Secondo gli ambientalisti il Psr pugliese «è carente sotto il profilo della conservazione degli habitat e della biodiversità e si colloca, sotto questo profilo, agli ultimi posti a livello nazionale. Con la revisione di medio termine (cosiddetta “Health Check”) della Politica agricola comune (Pac), l’Unione Europea ha stanziato di recente più fondi per lo sviluppo rurale al fine di affrontare le nuove sfide ambientali, tra cui la mitigazione dei cambiamenti climatici, la protezione delle acque e la conservazione della biodiversità. Temi sui quali la regione Puglia è particolarmente esposta, in particolare al rischio di desertificazione che incombe sul 90% del proprio territorio, aggravato da un uso insostenibile dell’acqua. Nella regione risultano inoltre frammentati e degradati habitat naturali e seminaturali di grande importanza, con costante declino della biodiversità».

Per Patrizia Rossi, responsabile agricoltura Lipu «L’opinione pubblica si aspetta provvedimenti a favore di un’agricoltura sostenibile, che offra prodotti sani e ricavati da pratiche agricole che tutelano l’habitat e aiutano la sopravvivenza delle specie degli ambienti rurali. Questo Piano invece va nella direzione opposta. Chiediamo dunque un cambio netto di rotta».

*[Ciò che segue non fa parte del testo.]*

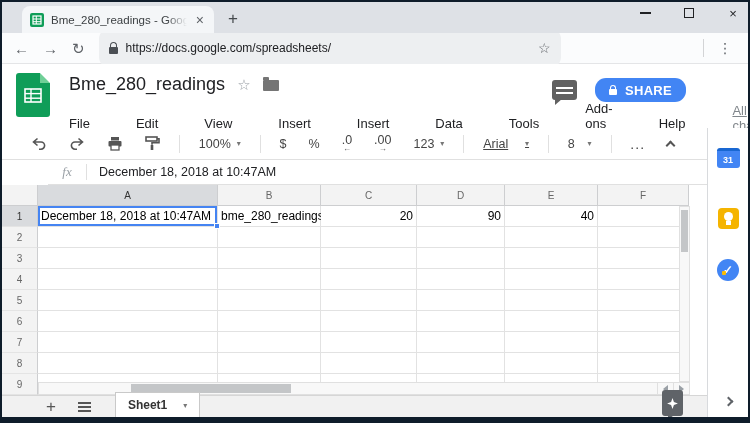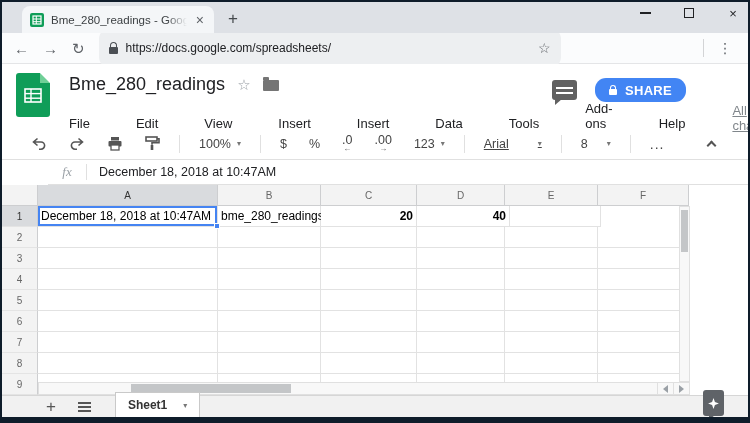--- a/index.html
+++ b/index.html
@@ -415,6 +415,12 @@
       </div>
     </div>
 
+    <div class="sidebar">
+      <div class="sb-cal">31</div>
+      <div class="sb-keep"></div>
+      <div class="sb-tasks">✓</div>
+      <span class="sb-chev"></span>
+    </div>
   </div>
 
 </div>

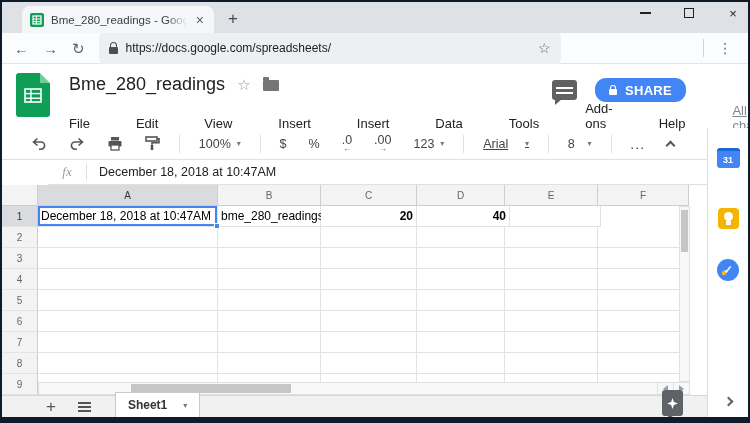--- a/index.html
+++ b/index.html
@@ -92,7 +92,7 @@
   .rowh.hl { background:#d9dbde; color:#333; }
   .cell { border-right:1px solid #e2e2e2; border-bottom:1px solid #e2e2e2; background:#fff;
     font-size:12px; color:#000; display:flex; align-items:center; padding:0 3px; white-space:nowrap; overflow:visible; }
-  .cell.num { justify-content:flex-end;font-weight:bold; }
+  .cell.num { justify-content:flex-end; }
   .cell.sel-cell { position:relative; box-shadow:inset 0 0 0 2px #4584f2; overflow:visible; z-index:1; }
   .fill-handle { position:absolute; right:-3px; bottom:-3px; width:6px; height:6px; background:#4584f2; border:1px solid #fff; z-index:3; }
   

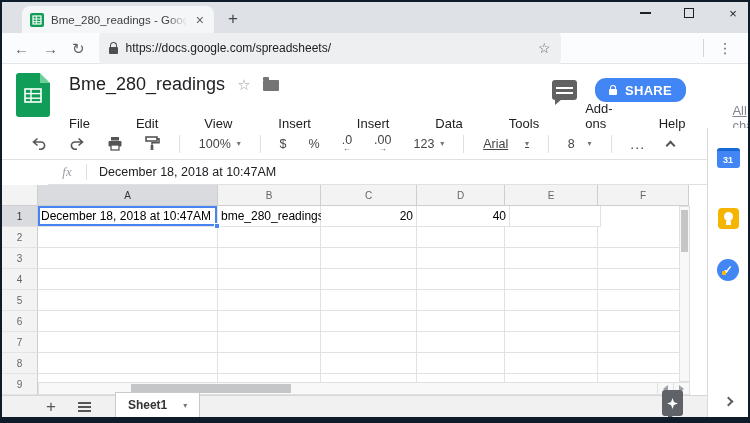--- a/index.html
+++ b/index.html
@@ -304,6 +304,7 @@
             </div>
           <div class="cell w-b">bme_280_readings</div>
           <div class="cell num w-c">20</div>
+          <div class="cell num w-d">90</div>
           <div class="cell num w-e">40</div>
           <div class="cell w-f"></div>
         </div>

Nella lettera inviata a Russo la Lipu evidenzia «come il Psr pugliese ignori, per esempio, la grande rilevanza naturalistica delle steppe, formazioni erbose seminaturali che vengono utilizzate come pascolo permanente. Ambienti però dissodati, spietrati e messi a coltura: dagli 80mila ettari degli anni Cinquanta, si è passati ai 29mila ettari del 2000.

La Rossi fa notare che «I pascoli permanenti o steppe portano non solo benefici alla biodiversità, ma svolgono funzioni ecologiche di grande rilievo come la fissazione dell’anidride carbonica, la protezione del suolo contro l’erosione e la desertificazione, la regolazione delle acque e degli equilibri idrogeologici».

Ma la Lipu non si limita alla salvaguardia degli habitat, le critiche al Psr si estendono anche alla mancanza di aiuti alla zootecnia biologica ed alle colture da foraggio in agricoltura biologica, «una pratica indispensabile per una gestione corretta e il ripristino delle steppe, e inoltre per favorire la diffusione della rotazione delle colture, la cui semplificazione è invece all’origine dell’impoverimento dei suoli e della riduzione della biodiversità negli ecosistemi agricoli».

C’è poi la questione della diversificazione del paesaggio agricolo dalla legge 216 “Sostegno agli investimenti non produttivi”, che prevede la messa a dimora di siepi, boschetti e altri elementi tipici del paesaggio, «misura che non risulta accompagnata da una specifica azione agroambientale per la copertura dei costi di manutenzione o la compensazione del mancato reddito per gli agricoltori». E la Lipu teme giustamente che sarà un fallimento «Se non si porrà rimedio a questa carenza».